The object-oriented paradigm was first conceived in the 1960's and implemented in languages such as SIMULA-67. One of the initial concerns with early object-oriented languages was their efficiency. Programs written using structured languages, such as Pascal and C, executed faster than programs written using early object-oriented languages. Although programs which used the object-oriented paradigm were more extensible and easier to maintain from a programmer's point of view, an unacceptable price had to be paid in the program's runtime behaviour. Recently, however, the runtime execution of object-oriented programs has improved considerably. This has been due in part to both the development of faster hardware and the creation of efficient languages and compilers which support object-oriented programming, such as C++. These facts, in addition to the ever-increasing accessibility of object-oriented languages to the common programmer has created a major evolution in the area of software development.

There is, as yet, no universally agreed upon definition of exactly what constitutes object-oriented programming.
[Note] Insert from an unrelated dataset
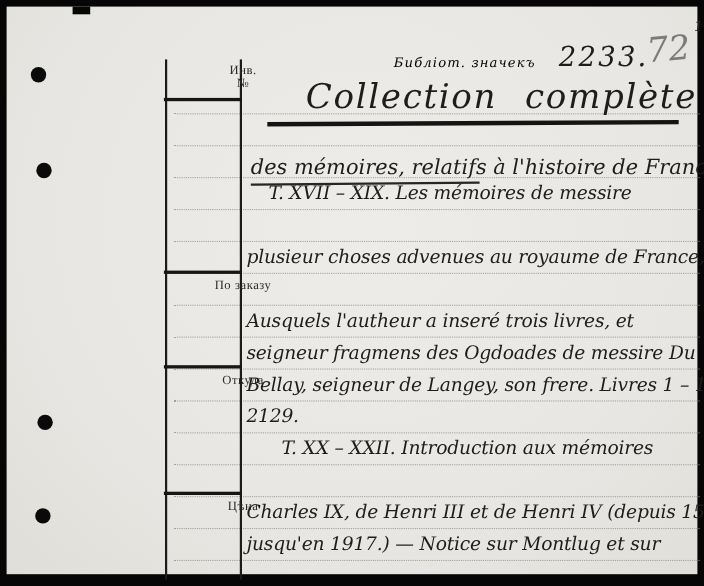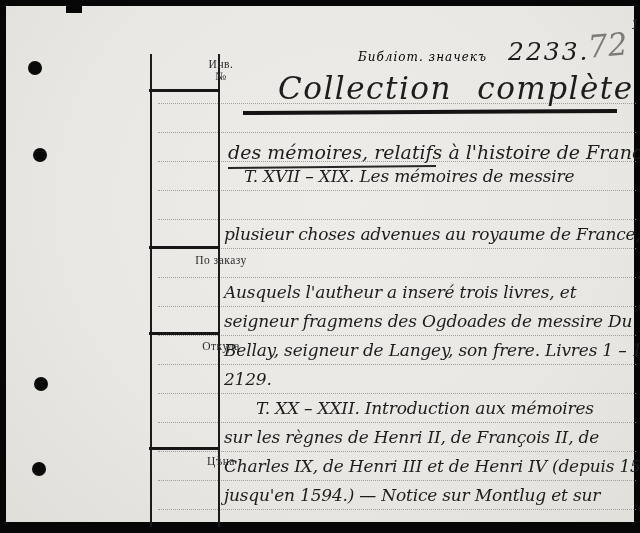"sur les règnes de Henri" div.hand { html: <div>sur les règnes de Henri II, de François II, de</div> -> none }
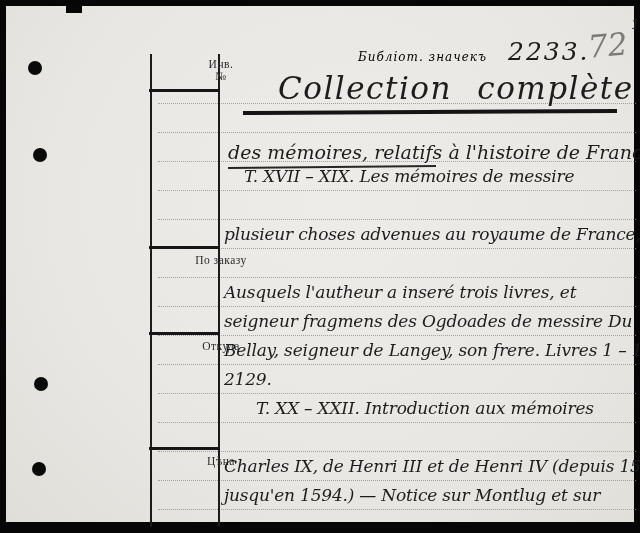"jusqu'en 1594.) — Notice sur" div.hand { text: 1594 -> 1917 }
Booch [1] suggests:

``Object-oriented programming is a method of implementation in which programs are organized as cooperative collections of objects, each of which represents an instance of some class, and whose classes are all members of a hierarchy of classes united via inheritance relationships.''

From this definition, one can infer that object-oriented programming consists of instantiating a number of objects which communicate with one another so as to achieve some desired behaviour. This paradigm is natural with how humans see the world; as a series of cause-effect relationships, where an action performed on one object has effects on the objects with which it communicates.